-- Data to process --
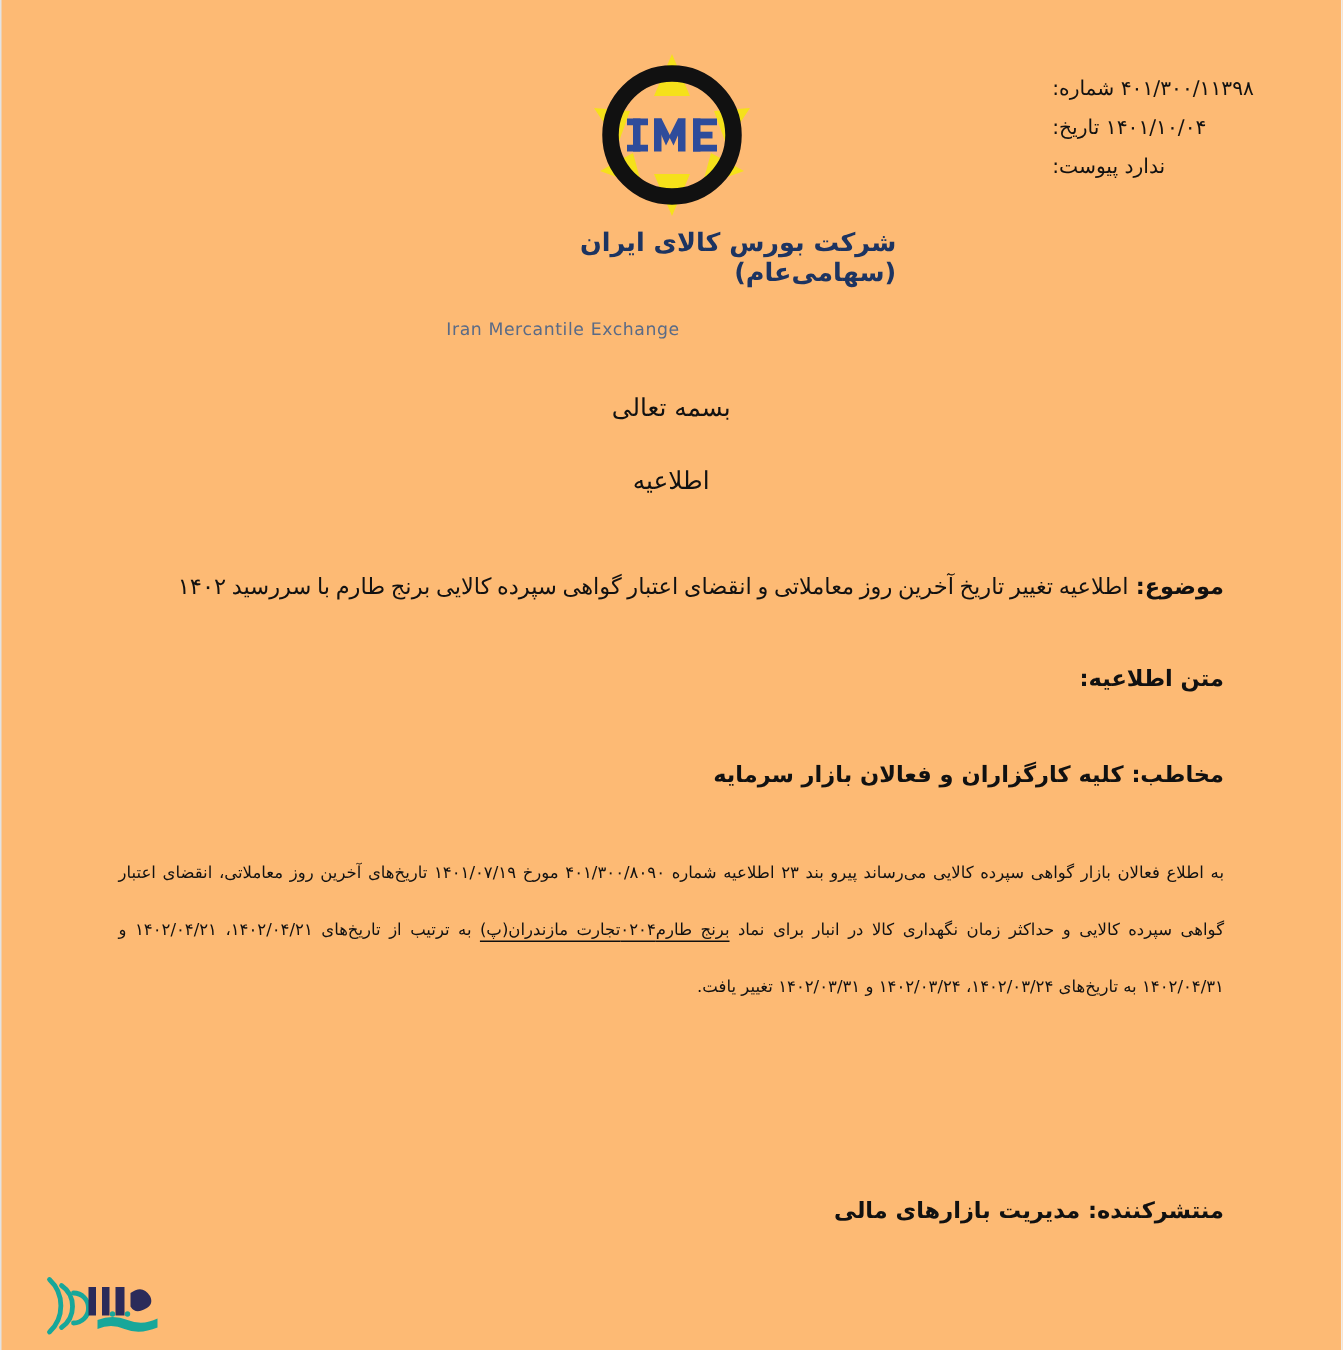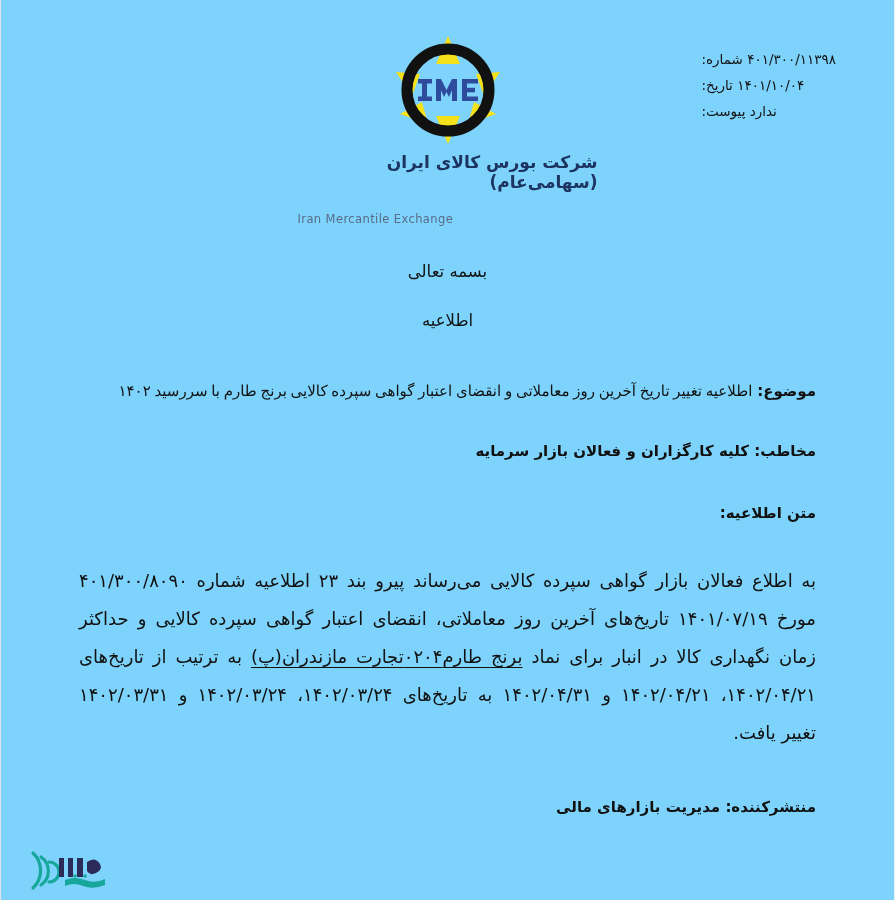--- a/index.html
+++ b/index.html
@@ -11,7 +11,7 @@
     position: relative;
     width: 895px;
     height: 900px;
-    background: #7dd3fc;
+    background: #fdba74;
     border-left: 1px solid #e3e3e3;
     border-right: 1px solid #eeeeee;
     box-sizing: border-box;

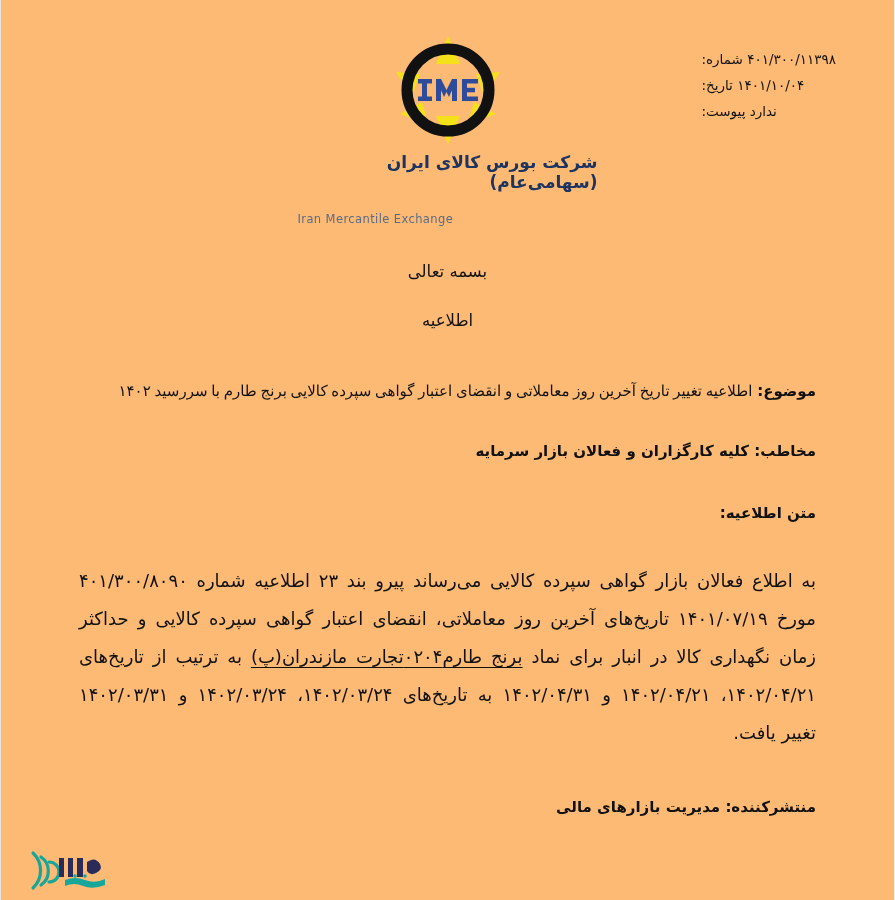--- a/index.html
+++ b/index.html
@@ -196,12 +196,12 @@
       <span class="val">اطلاعیه تغییر  تاریخ آخرین روز معاملاتی و انقضای اعتبار گواهی  سپرده کالایی برنج طارم با سررسید ۱۴۰۲</span>
     </div>
 
+    <div class="field-line body-label">متن اطلاعیه:</div>
+
     <div class="field-line addressee-line">
       <span class="lbl">مخاطب:</span>
       <span class="val">کلیه کارگزاران و فعالان بازار سرمایه</span>
     </div>
-
-    <div class="field-line body-label">متن اطلاعیه:</div>
 
     <div class="body-text">
       <span>به اطلاع فعالان بازار گواهی سپرده کالایی می‌رساند پیرو بند ۲۳ اطلاعیه شماره ۴۰۱/۳۰۰/۸۰۹۰ مورخ ۱۴۰۱/۰۷/۱۹ تاریخ‌های آخرین روز معاملاتی، انقضای اعتبار گواهی سپرده کالایی و حداکثر زمان نگهداری  کالا در انبار برای نماد </span><span class="underlined">برنج طارم۰۲۰۴تجارت مازندران(پ)</span><span> به ترتیب از تاریخ‌های ۱۴۰۲/۰۴/۲۱، ۱۴۰۲/۰۴/۲۱ و ۱۴۰۲/۰۴/۳۱ به تاریخ‌های ۱۴۰۲/۰۳/۲۴، ۱۴۰۲/۰۳/۲۴ و ۱۴۰۲/۰۳/۳۱ تغییر یافت.</span>

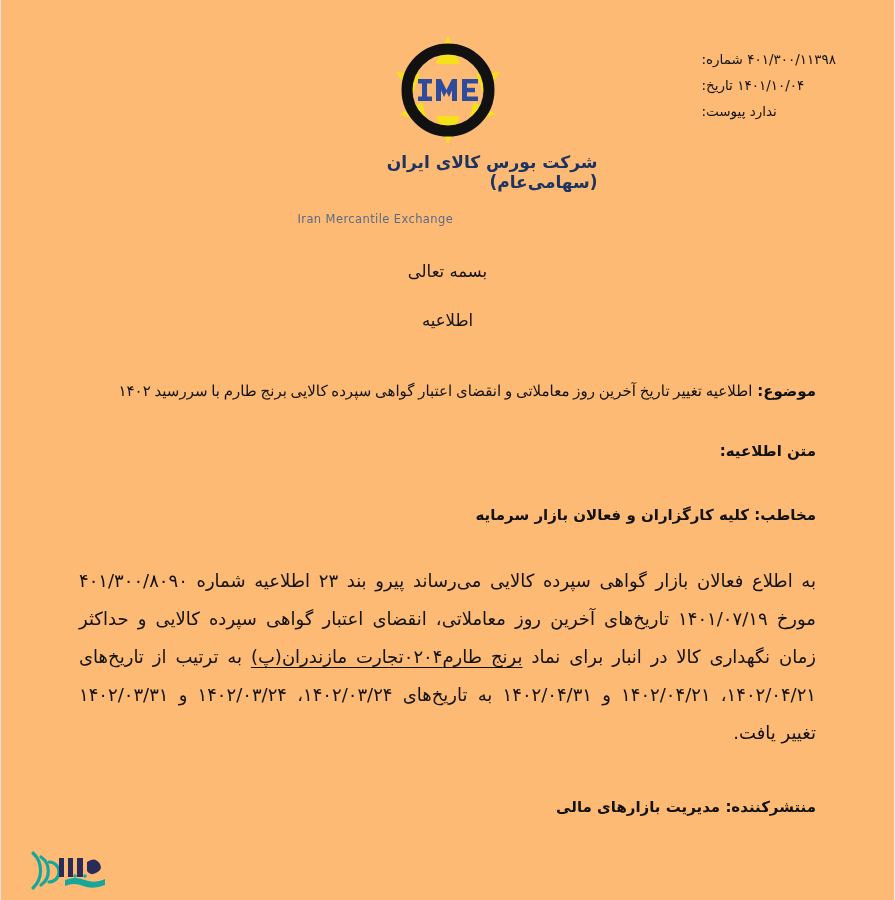--- a/index.html
+++ b/index.html
@@ -105,7 +105,7 @@
   .body-label { font-weight: 700; margin-bottom: 34px; }
 
   .body-text {
-    font-size: 18px;
+    font-size: 11px;
     line-height: 38px;
     text-align: justify;
     text-justify: inter-word;

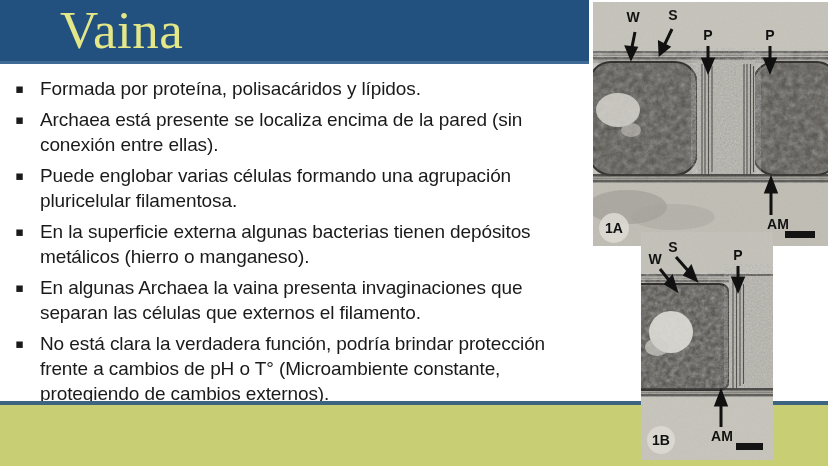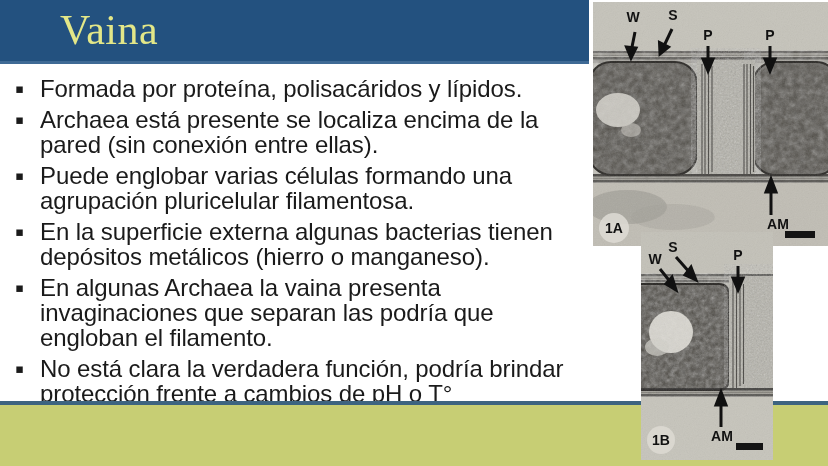--- a/index.html
+++ b/index.html
@@ -38,7 +38,7 @@
     left: 60px;
     top: 2px;
     font-family: "Liberation Serif", "DejaVu Serif", serif;
-    font-size: 42px;
+    font-size: 53px;
     line-height: 56px;
     color: #e3e788;
     letter-spacing: 0.5px;

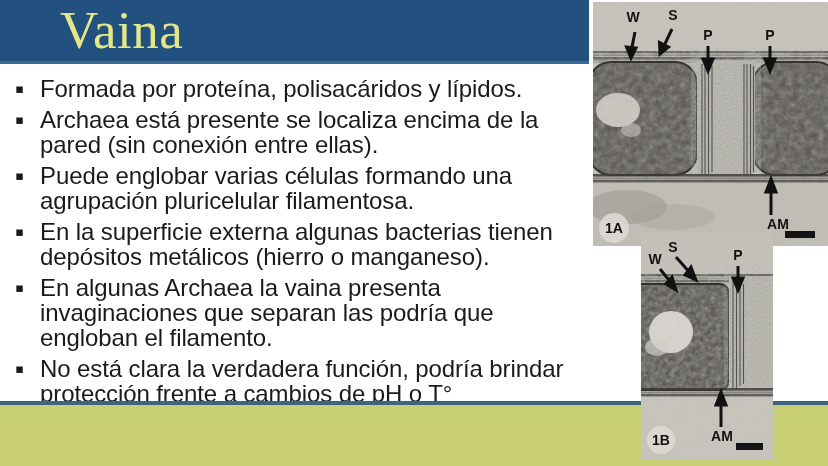--- a/index.html
+++ b/index.html
@@ -69,7 +69,7 @@
     flex: 1 1 auto;
     padding-left: 16px;
     padding-right: 16px;
-    font-size: 24px;
+    font-size: 19px;
     line-height: 25px;
     color: #1a1a1a;
     font-family: "Liberation Sans", sans-serif;

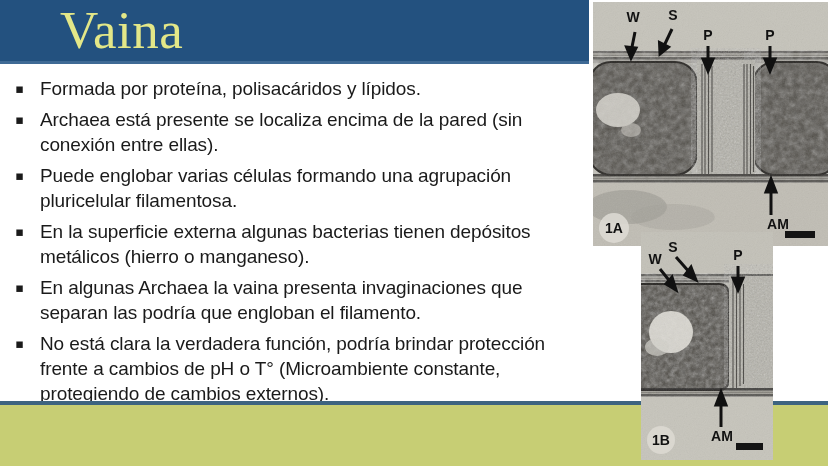--- a/index.html
+++ b/index.html
@@ -151,7 +151,7 @@
 
   <div class="bullet-row">
     <span class="bullet-marker">▪</span>
-    <span class="bullet-text">En algunas Archaea la vaina presenta invaginaciones que separan las podría que engloban el filamento.</span>
+    <span class="bullet-text">En algunas Archaea la vaina presenta invaginaciones que separan las células que externos el filamento.</span>
   </div>
 
   <div class="bullet-row">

-- Your task --
Lines from the one that contains "padding-right: 16px;" to the final line of the material are the whole answer. Reproduce them word for word and skip the pictures.

-- Written solution --
     padding-right: 16px;
-    font-size: 24px;
+    font-size: 19px;
     line-height: 25px;
     color: #1a1a1a;
     font-family: "Liberation Sans", sans-serif;

--- a/index.html
+++ b/index.html
@@ -151,7 +151,7 @@
 
   <div class="bullet-row">
     <span class="bullet-marker">▪</span>
-    <span class="bullet-text">En algunas Archaea la vaina presenta invaginaciones que separan las podría que engloban el filamento.</span>
+    <span class="bullet-text">En algunas Archaea la vaina presenta invaginaciones que separan las células que externos el filamento.</span>
   </div>
 
   <div class="bullet-row">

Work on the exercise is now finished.